De acordo com os dados da DGS sobre doenças de declaração obrigatória, a sífilis recente (detectada pouco tempo depois da contaminação) diminuiu de 127 casos em 2006 para 112 casos em 2007, mas a médica especialista Jacinta Azevedo considera que estes números não correspondem à realidade, por não serem notificados todos os casos.

Por outro lado, a sífilis congénita (adquirida ainda no útero) registou um aumento de 14 casos em 2006 para 21 em 2007, afectando sobretudo bebés do sexo feminino. Também a gonorreia aumentou de 55 casos em 2006 para 74 casos em 2007, indica a DGS.

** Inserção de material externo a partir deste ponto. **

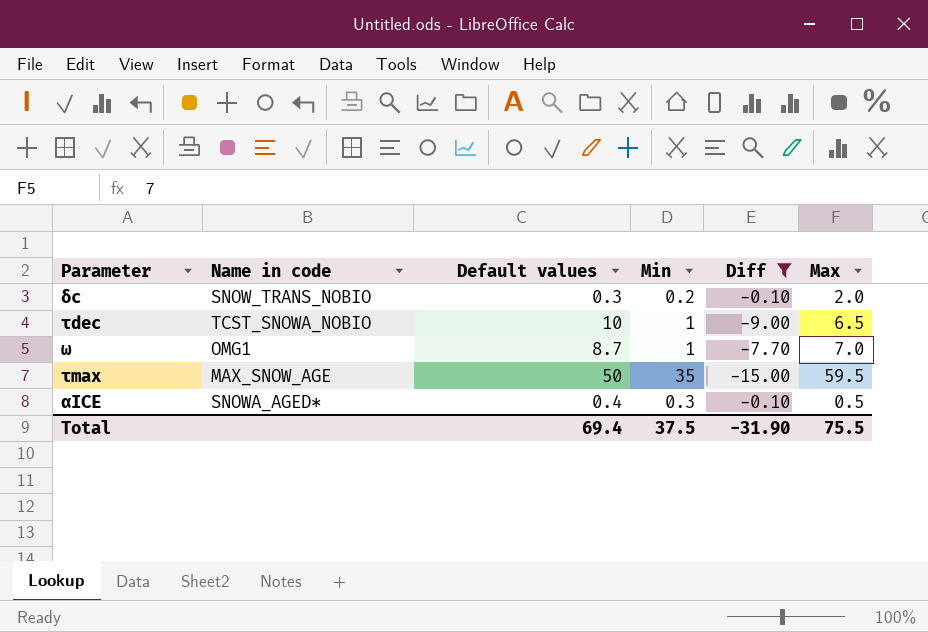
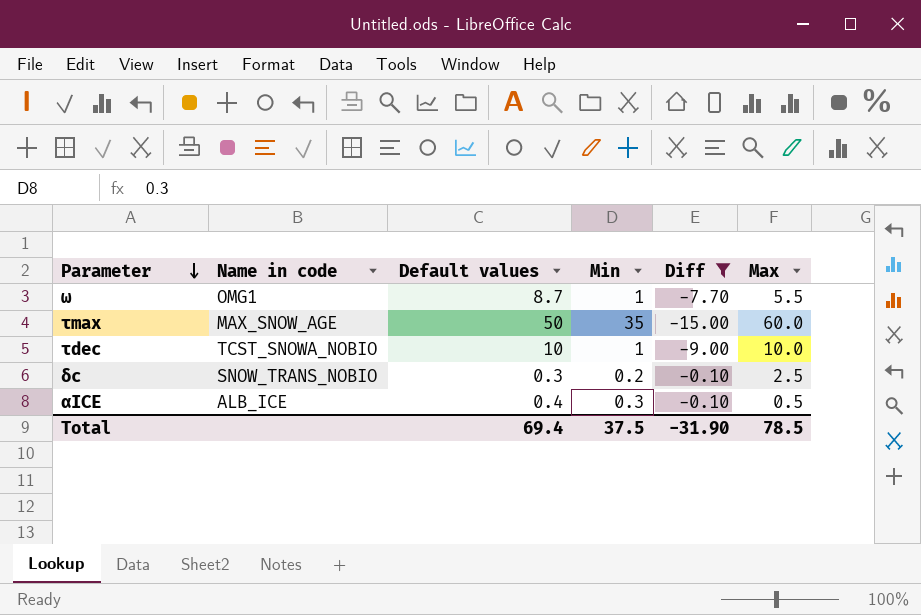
row order: none -> Parameter descending
ω | Max: 7.0 -> 5.5
τmax | Max: 59.5 -> 60.0
τdec | Max: 6.5 -> 10.0
δc | Max: 2.0 -> 2.5
αICE | Name in code: SNOWA_AGED∗ -> ALB_ICE
Total | Max: 75.5 -> 78.5

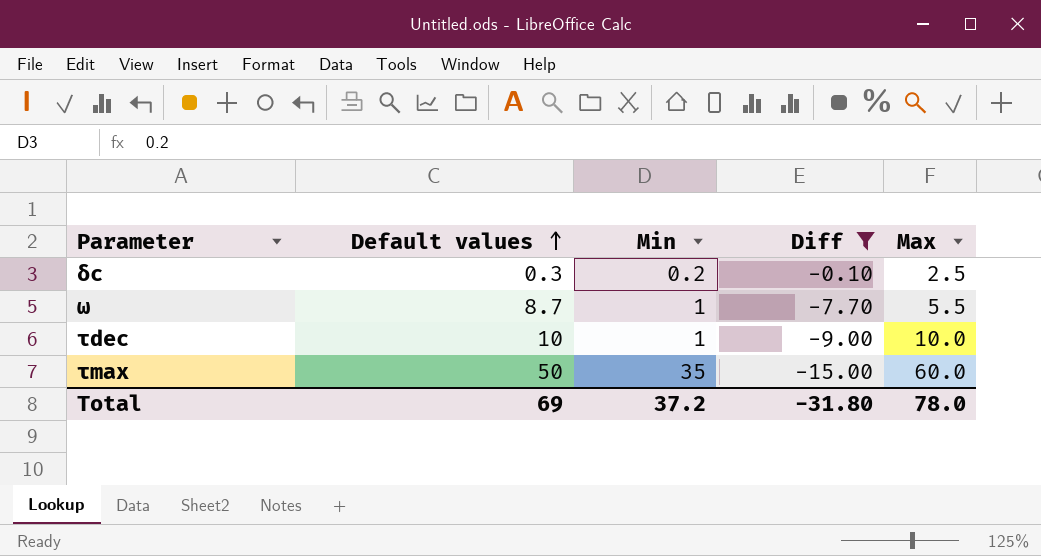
row order: Parameter descending -> Default values ascending
column Name in code | position: 2 -> none
row αICE: ALB_ICE | 0.4 | 0.3 | -0.10 | 0.5 -> none
Total | Default values: 69.4 -> 69
Total | Min: 37.5 -> 37.2
Total | Diff: -31.90 -> -31.80
Total | Max: 78.5 -> 78.0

Jacinta Azevedo, médica que faz consultas de doenças sexualmente transmissíveis (DST) no Centro de Saúde da Lapa, Lisboa, afirmou à Agência Lusa que «as notificações não são cumpridas» e que, «mesmo que os números oficiais não indiquem, os casos de sífilis recente aumentaram em Portugal», tal como tem vindo a acontecer noutros países ocidentais.

Portugueses esquecem DST

«As pessoas pensaram que a batalha estava ganha, distraíram-se e os rastreios pararam», lamentou a médica, acrescentando que em Portugal, ao contrário dos outros países, as DST estão separadas do HIV, levando as pessoas a «esquecerem-se» das outras doenças transmitidas sexualmente.

Jacinta Azevedo frisou que é «importante fazer o diagnóstico não só do VIH/Sida, como também das outras doenças sexualmente transmissíveis», pois quando uma pessoa corre riscos, não está apenas sujeita a ficar infectada com VIH.

«Infelizmente, os portugueses ainda não interiorizaram que é preciso haver protecção nas relações sexuais ocasionais», disse à agência Lusa, por sua vez, o presidente do Colégio de Especialidade Ginecologia/Obstetrícia da Ordem dos Médicos, Luís Graça.

O presidente daquela entidade referiu que, apesar de toda a informação existente sobre o assunto, «os portugueses não tomam os devidos cuidados», sendo Portugal o país da Europa que usa menos o preservativo.